/---
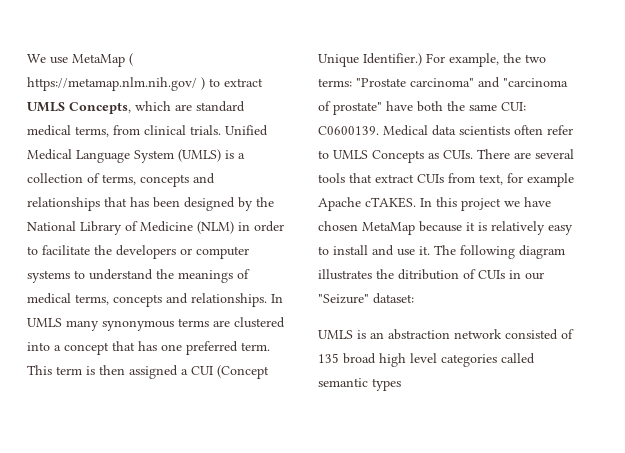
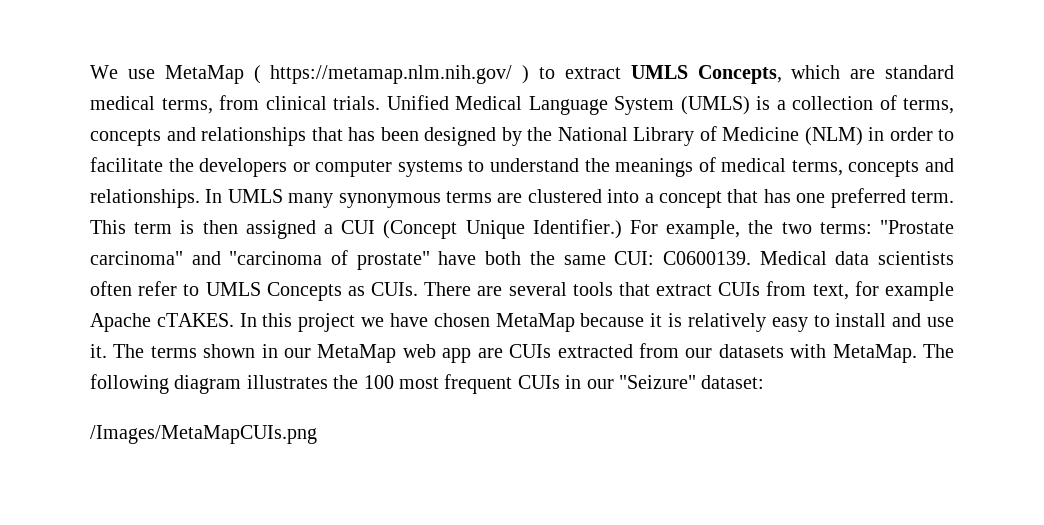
- The following diagram illustrates the ditribution of CUIs in our "Seizure" dataset:
+ The terms shown in our MetaMap web app are CUIs extracted from our datasets with MetaMap. The following diagram illustrates the 100 most frequent CUIs in our "Seizure" dataset:
- UMLS is an abstraction network consisted of 135 broad high level categories called semantic types
+ /Images/MetaMapCUIs.png

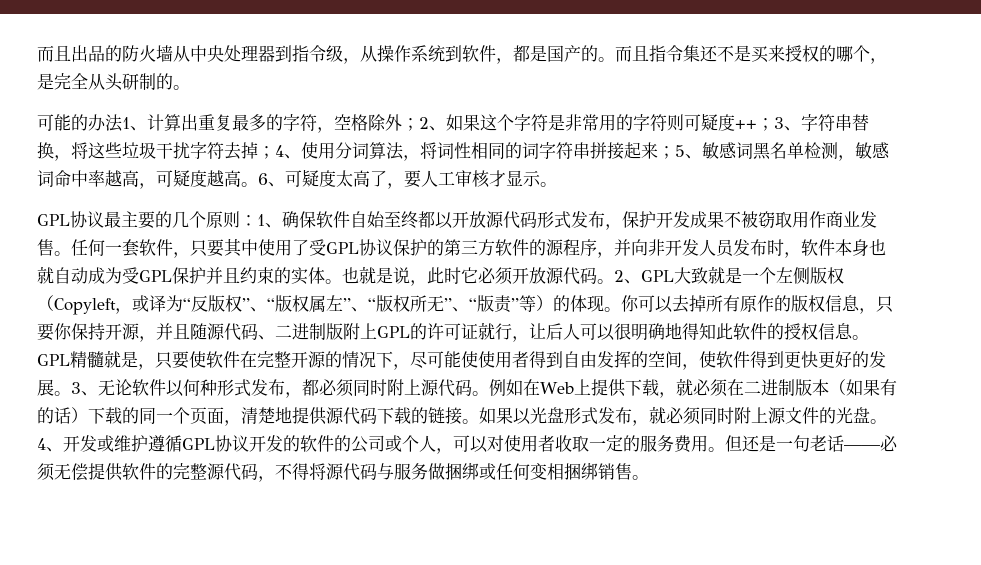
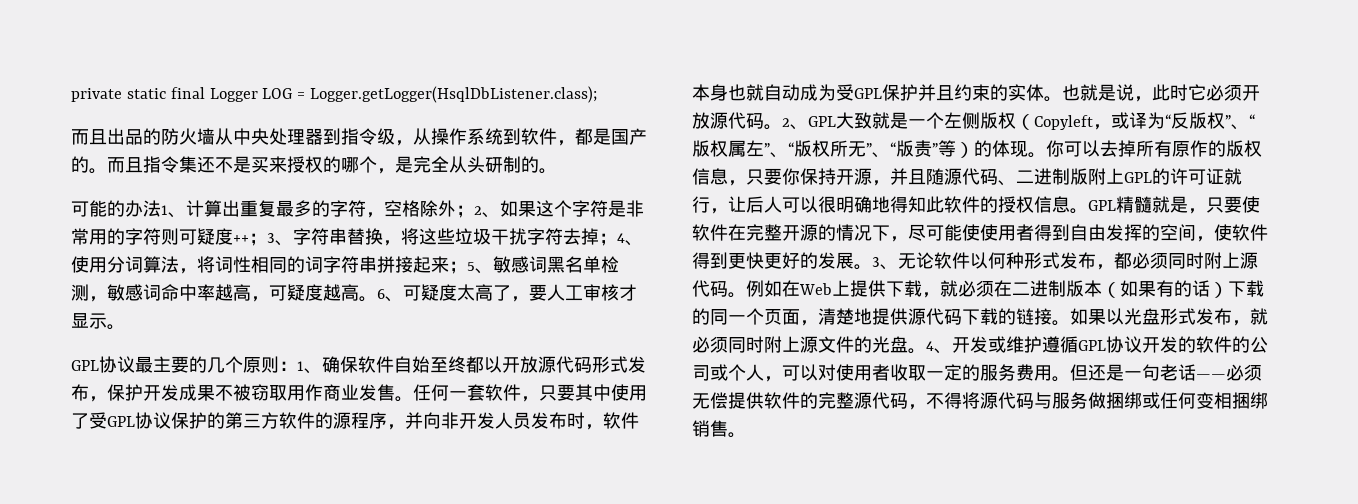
+ private static final Logger LOG = Logger.getLogger(HsqlDbListener.class);

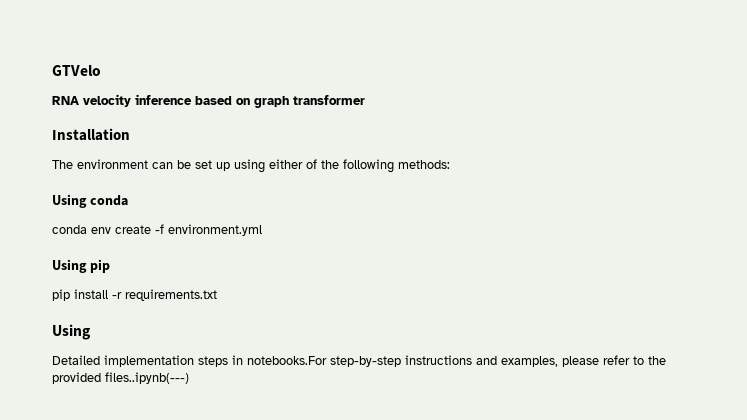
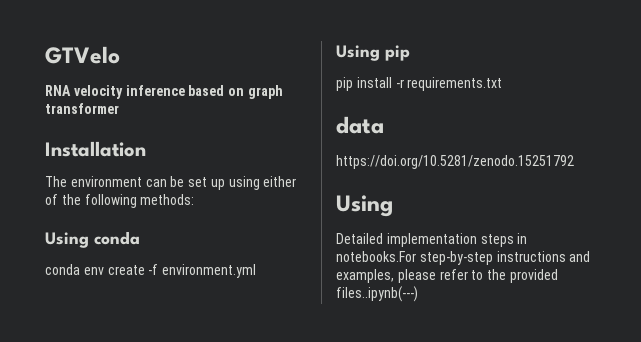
+ data
+ https://doi.org/10.5281/zenodo.15251792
\---
## Instructions for the task
Track down all lines above with the string "dataset" and copy them.

## Answer below
- The following diagram illustrates the ditribution of CUIs in our "Seizure" dataset:
+ The terms shown in our MetaMap web app are CUIs extracted from our datasets with MetaMap. The following diagram illustrates the 100 most frequent CUIs in our "Seizure" dataset:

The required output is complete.